The bodies, buried in a graveyard outside the southern city of Basra, included 200 Iraqi soldiers whose bodies were handed over by Tehran in November, in an exchange of victims of the 1980-88 Iran-Iraq war.
Another 63 bodies, of soldiers killed when U.S. and allied forces shattered Saddam's army in 1991 after the former dictator invaded Kuwait, were sent back to Iraq by Saudi Arabia.
The rest of the corpses were remains -- many unidentified -- of Iraqi soldiers who died on home soil in the Iran-Iraq war and the first Gulf War. A million people were believed to have been killed in the war that Saddam waged against Iran alone.
"These are the victims of the previous regime," said Mehdi al-Tamimi, head of the Iraqi human rights office in Basra.
"Some of them were here ... for two years and no one came to claim them. This is the tragedy of Mesopotamia," he added, referring to the ancient name for the land between the Tigris and Euphrates rivers where modern Iraq lies.

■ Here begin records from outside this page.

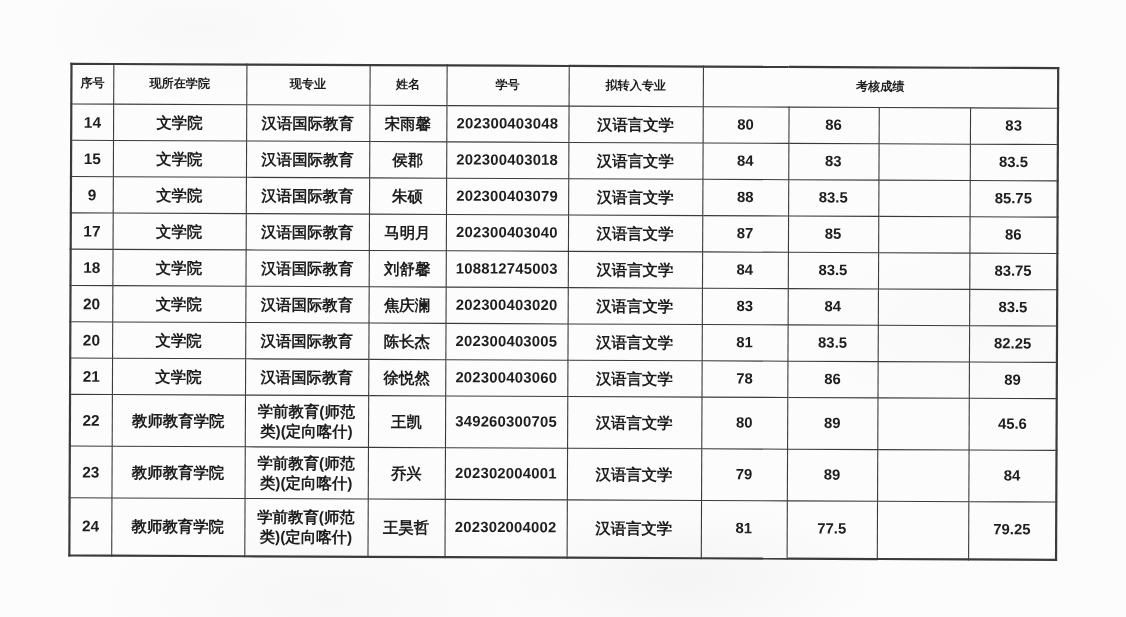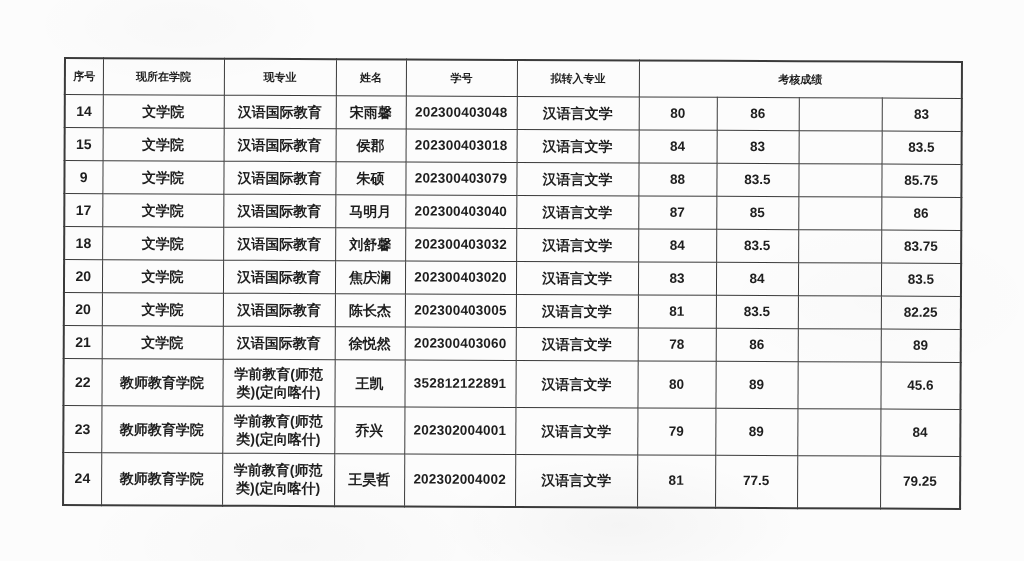--- a/index.html
+++ b/index.html
@@ -126,21 +126,21 @@
           <td class="c-score_1">87</td>
           <td class="c-score_2">85</td>
           <td class="c-score_3"></td>
           <td class="c-score_avg">86</td>
         </tr>
         <tr class="single">
           <td class="c-no">18</td>
           <td class="c-college">文学院</td>
           <td class="c-major">汉语国际教育</td>
           <td class="c-name">刘舒馨</td>
-          <td class="c-student_id">202300403032</td>
+          <td class="c-student_id">108812745003</td>
           <td class="c-target_major">汉语言文学</td>
           <td class="c-score_1">84</td>
           <td class="c-score_2">83.5</td>
           <td class="c-score_3"></td>
           <td class="c-score_avg">83.75</td>
         </tr>
         <tr class="single">
           <td class="c-no">20</td>
           <td class="c-college">文学院</td>
           <td class="c-major">汉语国际教育</td>
@@ -174,21 +174,21 @@
           <td class="c-score_1">78</td>
           <td class="c-score_2">86</td>
           <td class="c-score_3"></td>
           <td class="c-score_avg">89</td>
         </tr>
         <tr class="double">
           <td class="c-no">22</td>
           <td class="c-college">教师教育学院</td>
           <td class="c-major">学前教育(师范类)(定向喀什)</td>
           <td class="c-name">王凯</td>
-          <td class="c-student_id">352812122891</td>
+          <td class="c-student_id">349260300705</td>
           <td class="c-target_major">汉语言文学</td>
           <td class="c-score_1">80</td>
           <td class="c-score_2">89</td>
           <td class="c-score_3"></td>
           <td class="c-score_avg">45.6</td>
         </tr>
         <tr class="double">
           <td class="c-no">23</td>
           <td class="c-college">教师教育学院</td>
           <td class="c-major">学前教育(师范类)(定向喀什)</td>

The bodies, shrouded in white cloth, were buried in a large cemetery at Zubair, just on the outskirts of Basra, before a crowd of government officials and politicians.
Muzahim al-Rubaie, a representative from the Iraqi ministry of human rights, said it had published the names of the unclaimed dead in newspapers last month but only a few people came forward to collect the remains of relatives.
"We handed over 10 remains only," Rubaie said.